[EXERCISE DATA Boundary: Start]

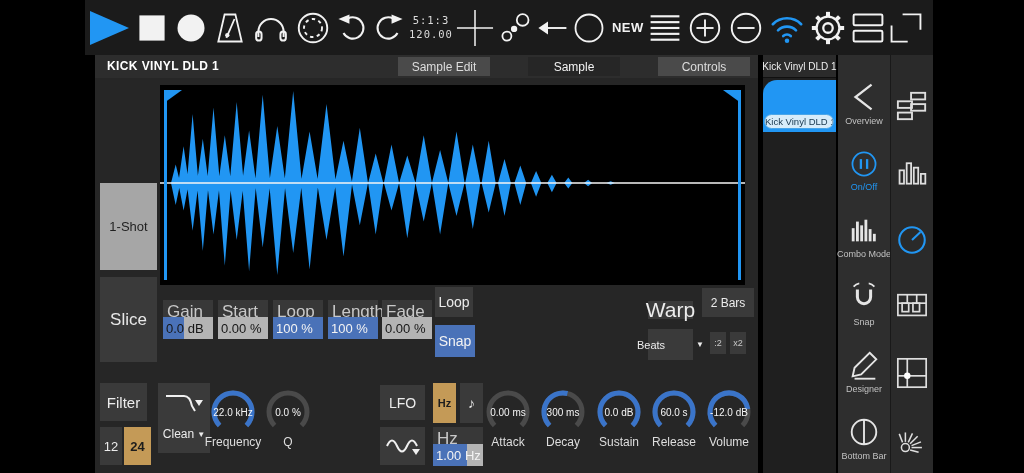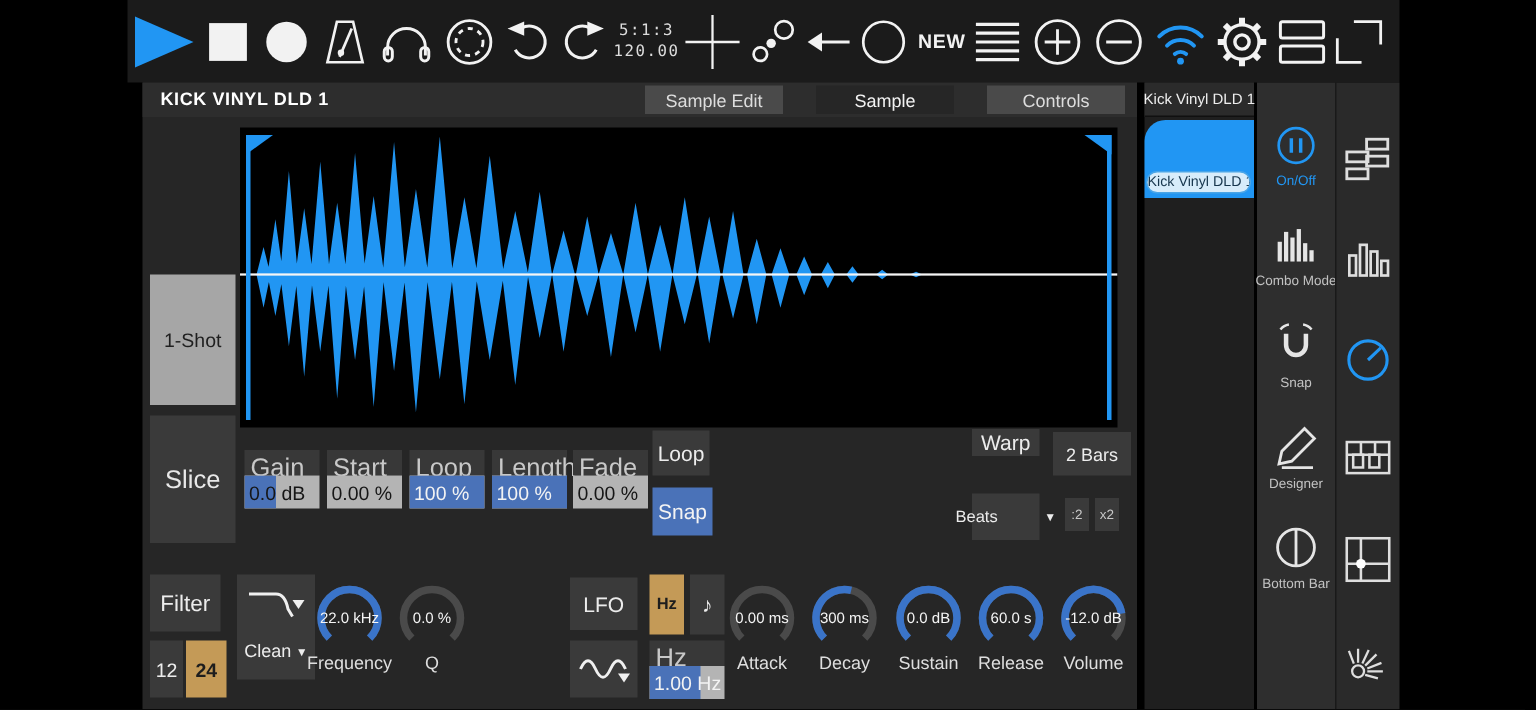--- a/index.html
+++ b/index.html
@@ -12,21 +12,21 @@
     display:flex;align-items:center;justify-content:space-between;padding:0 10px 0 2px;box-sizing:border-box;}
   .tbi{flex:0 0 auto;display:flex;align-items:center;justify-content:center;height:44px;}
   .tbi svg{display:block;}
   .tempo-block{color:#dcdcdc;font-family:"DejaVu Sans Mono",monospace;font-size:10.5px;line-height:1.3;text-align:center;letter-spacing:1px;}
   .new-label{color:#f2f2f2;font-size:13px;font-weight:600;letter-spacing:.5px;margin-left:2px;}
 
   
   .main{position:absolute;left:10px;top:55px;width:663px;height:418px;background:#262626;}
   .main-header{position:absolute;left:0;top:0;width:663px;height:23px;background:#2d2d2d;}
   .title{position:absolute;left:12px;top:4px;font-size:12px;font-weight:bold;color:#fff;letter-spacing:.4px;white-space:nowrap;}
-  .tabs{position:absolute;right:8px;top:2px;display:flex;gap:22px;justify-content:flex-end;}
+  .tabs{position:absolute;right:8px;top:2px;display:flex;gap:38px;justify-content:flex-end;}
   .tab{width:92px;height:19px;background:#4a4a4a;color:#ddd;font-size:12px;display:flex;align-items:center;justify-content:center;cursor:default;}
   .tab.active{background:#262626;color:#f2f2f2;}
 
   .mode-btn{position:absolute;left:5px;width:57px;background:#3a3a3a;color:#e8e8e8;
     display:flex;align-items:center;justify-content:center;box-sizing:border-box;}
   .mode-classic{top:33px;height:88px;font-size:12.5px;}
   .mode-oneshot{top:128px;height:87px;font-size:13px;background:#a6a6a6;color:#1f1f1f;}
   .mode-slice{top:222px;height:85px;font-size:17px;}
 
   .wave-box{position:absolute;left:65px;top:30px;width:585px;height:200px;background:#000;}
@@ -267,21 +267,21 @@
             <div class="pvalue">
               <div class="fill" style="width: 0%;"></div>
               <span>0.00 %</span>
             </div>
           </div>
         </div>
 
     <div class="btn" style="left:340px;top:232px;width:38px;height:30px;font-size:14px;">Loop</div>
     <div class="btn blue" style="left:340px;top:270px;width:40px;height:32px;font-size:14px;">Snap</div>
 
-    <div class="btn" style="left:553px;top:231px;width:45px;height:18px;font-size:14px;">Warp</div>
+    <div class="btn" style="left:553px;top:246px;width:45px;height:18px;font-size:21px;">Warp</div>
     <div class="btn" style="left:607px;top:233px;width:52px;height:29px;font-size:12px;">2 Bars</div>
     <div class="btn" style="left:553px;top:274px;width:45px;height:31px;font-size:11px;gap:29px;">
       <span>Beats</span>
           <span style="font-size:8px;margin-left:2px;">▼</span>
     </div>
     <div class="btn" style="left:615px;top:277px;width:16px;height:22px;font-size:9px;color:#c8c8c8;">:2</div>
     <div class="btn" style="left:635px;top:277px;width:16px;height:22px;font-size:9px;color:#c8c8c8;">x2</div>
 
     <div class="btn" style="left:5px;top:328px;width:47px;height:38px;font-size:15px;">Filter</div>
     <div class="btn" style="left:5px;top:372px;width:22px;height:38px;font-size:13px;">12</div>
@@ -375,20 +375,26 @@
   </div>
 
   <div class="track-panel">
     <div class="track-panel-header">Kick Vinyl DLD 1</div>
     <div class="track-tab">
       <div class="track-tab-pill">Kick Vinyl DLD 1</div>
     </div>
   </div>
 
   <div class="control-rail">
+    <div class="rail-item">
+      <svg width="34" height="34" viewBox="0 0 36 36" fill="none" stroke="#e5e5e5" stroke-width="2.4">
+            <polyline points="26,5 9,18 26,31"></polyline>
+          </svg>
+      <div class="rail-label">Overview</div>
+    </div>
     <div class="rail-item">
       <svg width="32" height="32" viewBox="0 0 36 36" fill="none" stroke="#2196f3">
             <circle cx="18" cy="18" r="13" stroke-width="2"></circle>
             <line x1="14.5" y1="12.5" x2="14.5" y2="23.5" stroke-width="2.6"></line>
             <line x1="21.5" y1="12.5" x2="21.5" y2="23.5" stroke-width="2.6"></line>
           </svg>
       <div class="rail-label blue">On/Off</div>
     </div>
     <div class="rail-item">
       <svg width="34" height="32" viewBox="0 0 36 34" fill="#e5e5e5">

[EXERCISE DATA Boundary: End]
[EXERCISE DATA Boundary: Start]

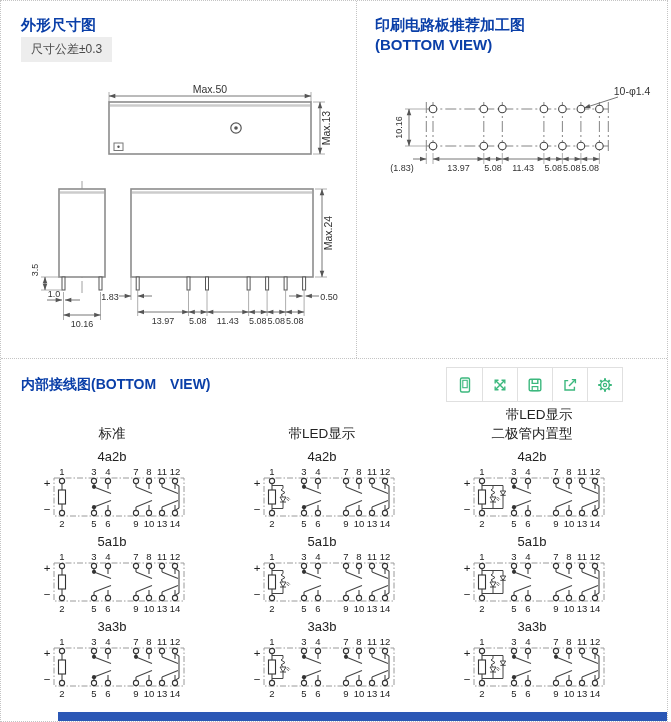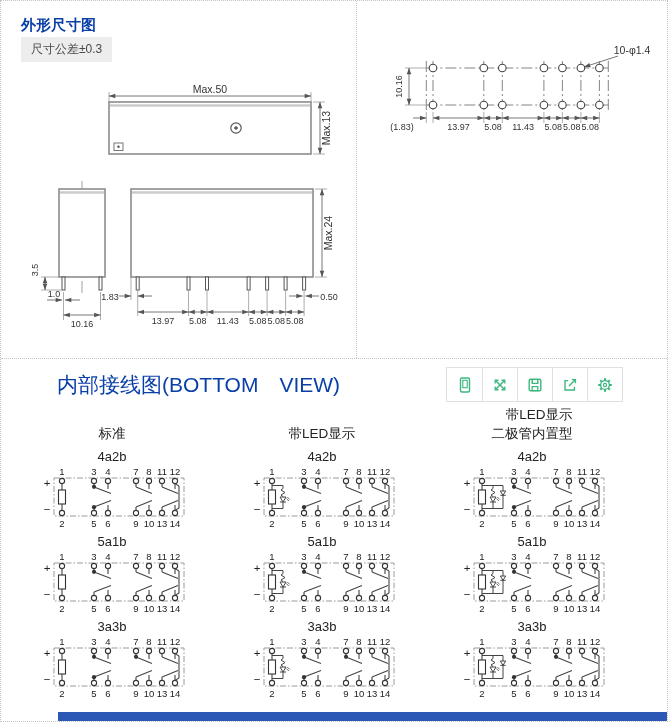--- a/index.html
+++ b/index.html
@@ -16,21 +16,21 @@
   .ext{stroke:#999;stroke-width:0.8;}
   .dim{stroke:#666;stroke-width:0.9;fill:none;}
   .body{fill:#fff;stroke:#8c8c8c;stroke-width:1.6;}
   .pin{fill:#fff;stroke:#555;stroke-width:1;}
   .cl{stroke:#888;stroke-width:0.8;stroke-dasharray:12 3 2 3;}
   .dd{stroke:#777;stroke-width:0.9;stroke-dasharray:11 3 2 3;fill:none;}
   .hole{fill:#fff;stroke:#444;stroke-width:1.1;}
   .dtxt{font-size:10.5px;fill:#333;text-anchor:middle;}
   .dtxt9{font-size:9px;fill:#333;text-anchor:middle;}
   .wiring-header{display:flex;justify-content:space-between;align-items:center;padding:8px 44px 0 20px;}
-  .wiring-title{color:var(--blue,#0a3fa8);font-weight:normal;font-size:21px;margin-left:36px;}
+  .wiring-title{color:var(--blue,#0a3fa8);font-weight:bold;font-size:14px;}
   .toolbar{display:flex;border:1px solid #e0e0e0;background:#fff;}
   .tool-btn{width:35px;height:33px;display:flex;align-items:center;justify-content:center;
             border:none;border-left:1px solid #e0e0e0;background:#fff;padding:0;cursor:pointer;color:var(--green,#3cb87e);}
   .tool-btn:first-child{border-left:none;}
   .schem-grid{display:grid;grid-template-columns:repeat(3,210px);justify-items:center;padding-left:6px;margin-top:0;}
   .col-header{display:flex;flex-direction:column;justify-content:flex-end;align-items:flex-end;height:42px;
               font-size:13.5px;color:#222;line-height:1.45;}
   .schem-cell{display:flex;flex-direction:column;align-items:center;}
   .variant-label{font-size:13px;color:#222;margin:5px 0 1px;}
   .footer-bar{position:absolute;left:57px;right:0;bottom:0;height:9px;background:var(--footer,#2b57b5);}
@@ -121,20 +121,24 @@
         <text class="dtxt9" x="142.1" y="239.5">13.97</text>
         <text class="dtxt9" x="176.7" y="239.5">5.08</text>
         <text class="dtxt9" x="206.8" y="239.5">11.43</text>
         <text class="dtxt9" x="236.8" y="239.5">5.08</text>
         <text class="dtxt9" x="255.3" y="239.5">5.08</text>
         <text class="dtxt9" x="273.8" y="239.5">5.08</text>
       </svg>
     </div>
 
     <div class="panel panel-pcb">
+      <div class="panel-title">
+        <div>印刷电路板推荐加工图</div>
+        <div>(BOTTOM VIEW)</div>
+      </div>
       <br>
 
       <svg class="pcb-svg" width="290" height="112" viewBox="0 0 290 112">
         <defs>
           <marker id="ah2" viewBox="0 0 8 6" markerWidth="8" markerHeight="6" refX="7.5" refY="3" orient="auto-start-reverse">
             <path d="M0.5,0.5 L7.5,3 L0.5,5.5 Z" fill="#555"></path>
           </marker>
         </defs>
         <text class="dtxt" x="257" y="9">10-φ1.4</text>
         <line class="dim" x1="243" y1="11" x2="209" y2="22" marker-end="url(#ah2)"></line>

[EXERCISE DATA Boundary: End]

**WORK INSTRUCTIONS**
Scan the entries above for the word "padding" and collect each line holding it.

**OUTPUT BELOW**
     display:flex;align-items:center;justify-content:space-between;padding:0 10px 0 2px;box-sizing:border-box;}
   .wiring-header{display:flex;justify-content:space-between;align-items:center;padding:8px 44px 0 20px;}
             border:none;border-left:1px solid #e0e0e0;background:#fff;padding:0;cursor:pointer;color:var(--green,#3cb87e);}
   .schem-grid{display:grid;grid-template-columns:repeat(3,210px);justify-items:center;padding-left:6px;margin-top:0;}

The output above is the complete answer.